* _Problem to solve_
Copy the data that follows exactly as it is, excluding all pictures.

* _Exercise material_
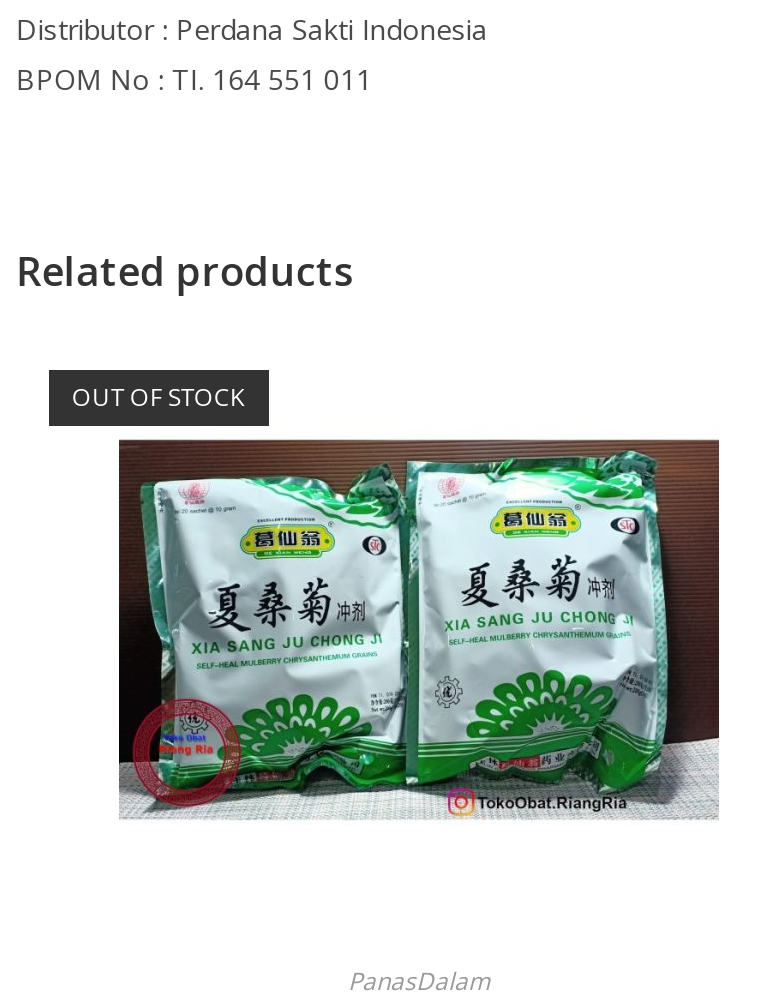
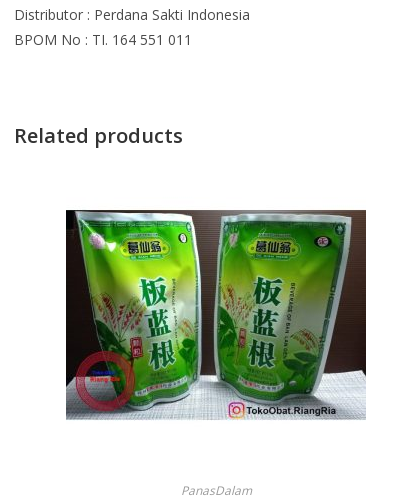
- OUT OF STOCK

- [image]
+ [image]
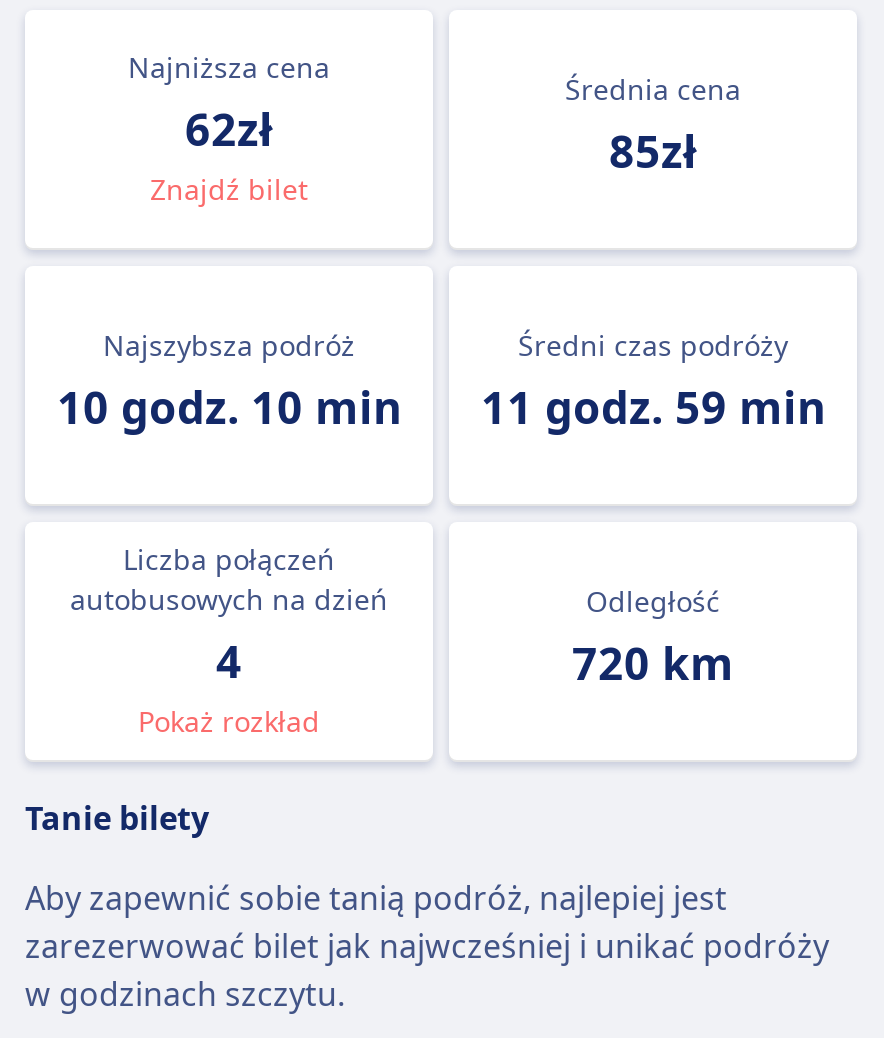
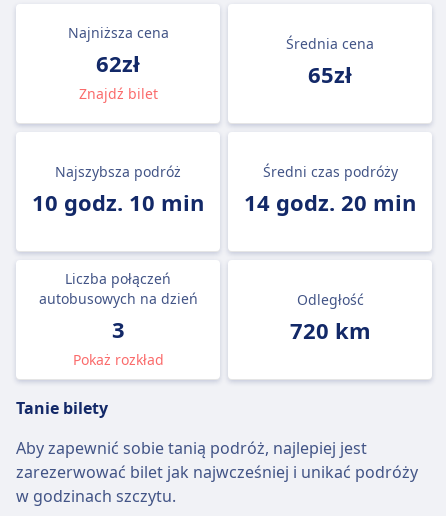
- 85zł
+ 65zł

- 10 godz. 10 min 11 godz. 59 min
+ 10 godz. 10 min 14 godz. 20 min

- 4
+ 3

* _Task result_
- OUT OF STOCK

- [image]
+ [image]
- 85zł
+ 65zł

- 10 godz. 10 min 11 godz. 59 min
+ 10 godz. 10 min 14 godz. 20 min

- 4
+ 3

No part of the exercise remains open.